Who the hell are these millennials with no life experience to be telling you how to find your passion and live your bliss? They don’t know what they’re talking about.
Someone has to wash the dishes, haul the garbage, do your accounting, construct your roads, and wait your tables. The world spins because of people who don’t follow their passion. On top of that, finding your passion is all good and well until it doesn’t work. You can waste a lot of time and energy trying to find it only to get zero tangible results.
If that wasn’t enough cold water splashed on your dreams, here comes the tidal wave, finding your passion can be dangerous. I actually wrote an article about this topic.
Here’s the most highlighted passage:
The problem with focusing on what you’re passionate about is… it doesn’t work. It doesn’t work because it comes with a poor underlying assumption.The assumption is that your level of love dictates how dedicated you’ll be to the journey.
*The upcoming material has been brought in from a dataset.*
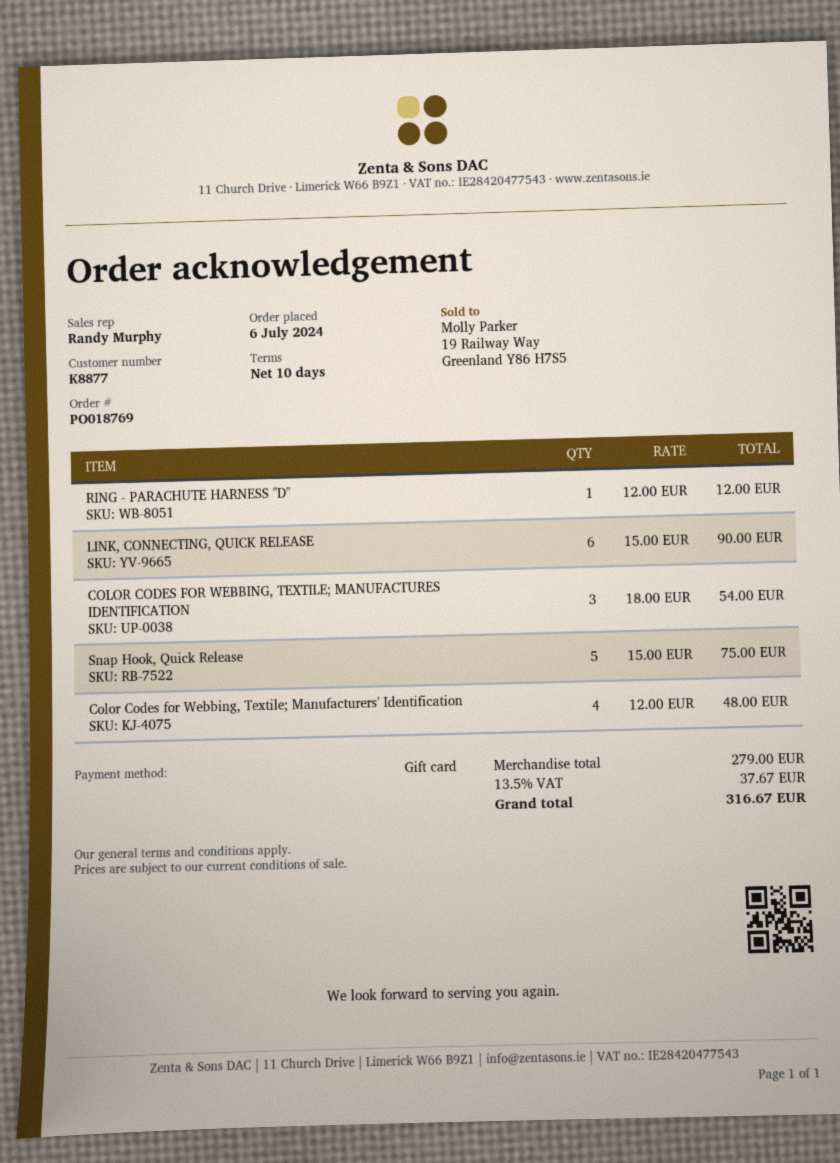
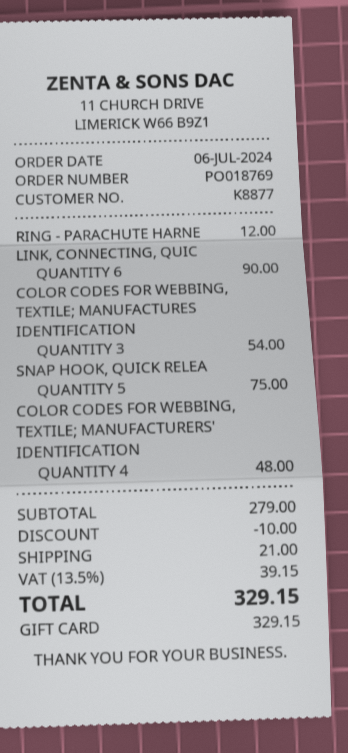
discount: none -> 10.00
shipping: none -> 21.00
tax: 13.5% = 37.67 -> 13.5% = 39.15
total: 316.67 -> 329.15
You think that once you find that ultimate passion, things will fall into place, and you’ll do the work necessary to succeed.
This is backward.
In reality, you don’t find passion until you get good at something. When you develop competence in something you enjoy, you build more confidence to help you tackle larger challenges, and you continue to grow, which fuels more passion to repeat the process.
Most people want the results without the effort. They want passion to fall in their lap. You shouldn’t chase or seek your passion because that means it’s trying to evade you. Often, you’ll end up chasing your own tail, running on the advice treadmill, and making no progress toward building a life you love.
Passion is for the birds. Do your job, be thankful you have a roof over your heard in the first place, and stop being so entitled.
As always the real answer lies somewhere in the middle.
The odds of you finding a magical passion right away are basically zero. On the other hand, trying to find your passion is still worth attempting, even with low odds, because the alternative of living below your potential can have dramatic negative consequences, too.
How do you find balance? How do you overcome the hurdles and build a vehicle for your freedom? Here’s everything I know based on a half decade of learning, testing, experimenting, failing (multiple times), and finally succeeding.
I’m a human being just like you. I have my own faults, biases, and beliefs about the world. You can take the exact same steps as me with dramatically different results. There are no guarantees with any of this. Not to tickle your lizard brain and push you toward a negative behavior you’re prone to, but be skeptical of me.
Most people start following self-help writers until a weird thing happens — they fall in love with them.
They get so caught up in the people they’re following they take all their advice verbatim and spend more time idolizing the guru then doing the work.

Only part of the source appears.